Ghiorgos Seferis è senza dubbio una delle voci più profonde e intense della poesia greca moderna. Nelle sue opere affronta temi come la nostalgia, la sofferenza e l'orrore, emozioni che nascono direttamente dalla sua esperienza personale e dalla storia travagliata del suo popolo.
Fin da giovane, Seferis provò un forte senso di solitudine legato alla catastrofe microasiatica, un evento drammatico che segnò la separazione definitiva tra Grecia e Turchia. In seguito a questo avvenimento, infatti, avvenne uno scambio forzato delle popolazioni: i Greci che vivevano in Turchia furono costretti a tornare in Grecia e i Turchi che vivevano in Grecia dovettero rientrare nel proprio Paese. Questo trauma collettivo lasciò un segno profondo nel poeta, che iniziò presto a percepire la perdita della patria come una ferita aperta.
Seferis non fu solo un poeta, ma anche un uomo impegnato politicamente: arrivò infatti a ricoprire anche il prestigioso incarico di ambasciatore. Per questo, fu spesso costretto ad allontanarsi dalla Grecia, vivendo una condizione di continuo "esilio". Tale distanza rafforzò ancora di più il suo sentimento di solitudine e il bisogno di trovare un simbolo che rappresentasse la sua esperienza. Per questo motivo, iniziò a identificarsi con Odisseo, l'eroe mitico costretto a vagare a lungo prima di poter finalmente tornare nella sua Itaca.

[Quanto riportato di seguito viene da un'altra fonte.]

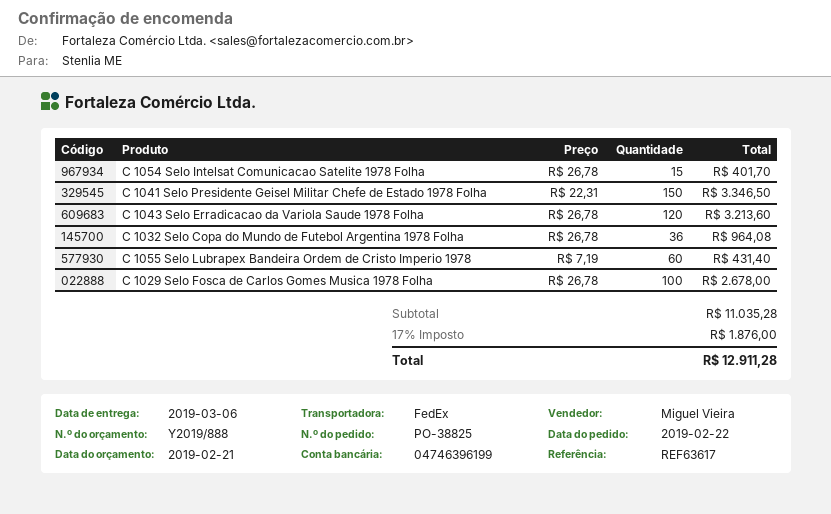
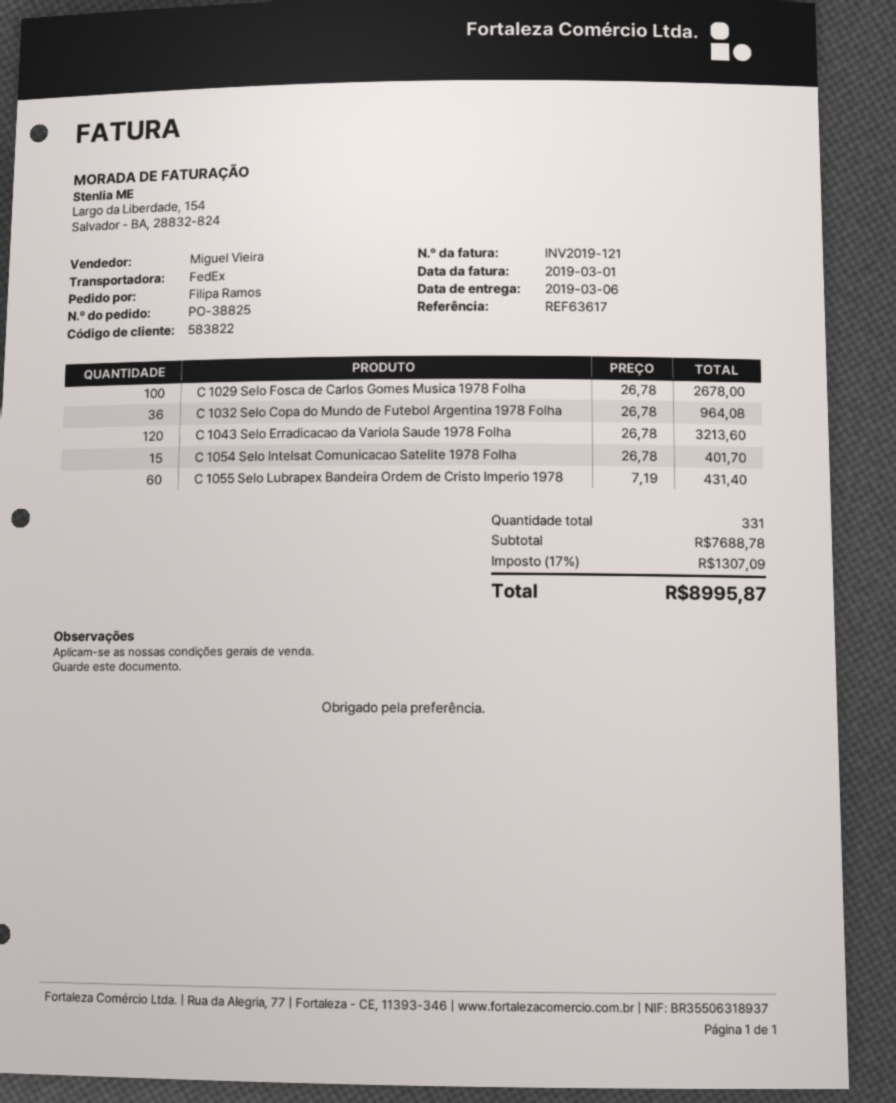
C 1041 Selo Presidente Geisel Militar Chefe de Estado 1978 Folha: 150 x 22.31 = 3346.50 -> none
subtotal: 11035.28 -> 7688.78
tax: 17% = 1876.00 -> 17% = 1307.09
total: 12911.28 -> 8995.87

Nel 1941, a causa della guerra e dell'occupazione tedesca, fu costretto a lasciare la Grecia. Questo distacco lo colpì profondamente; in quel periodo di dolore, il poeta scrisse la lirica "Giorni del giugno '41". Leggendo questa poesia, si percepisce subito quanto Seferis stesse soffrendo; ogni verso è intriso di dolore. Il testo mi sembra più uno sfogo che un componimento poetico: non racconta solo la guerra o un evento storico, ma soprattutto il dolore interiore di una persona che si sente lontana dalla sua casa proprio nel momento in cui vorrebbe essere lì. Seferis non descrive soltanto ciò che accade fuori, ma anche ciò che succede dentro di lui: la nostalgia, la solitudine, la sensazione di aver perso un luogo sicuro in cui tornare. È come se l'esilio fosse una ferita che continua a bruciare. In certi passaggi sembra davvero di vedere Seferis come un moderno Odisseo, costretto a viaggiare senza sapere quando potrà finalmente ritrovare la sua Itaca.
Secondo me, la sua poesia è così intensa perché riesce a trasmettere emozioni universali: infatti, anche chi non ha vissuto una guerra può comprendere cosa significhi trovarsi lontano da casa, provare nostalgia o sentirsi smarrito. Seferis riesce a trasformare la sua sofferenza in parole che arrivano dritte al cuore, fanno riflettere e restano dentro.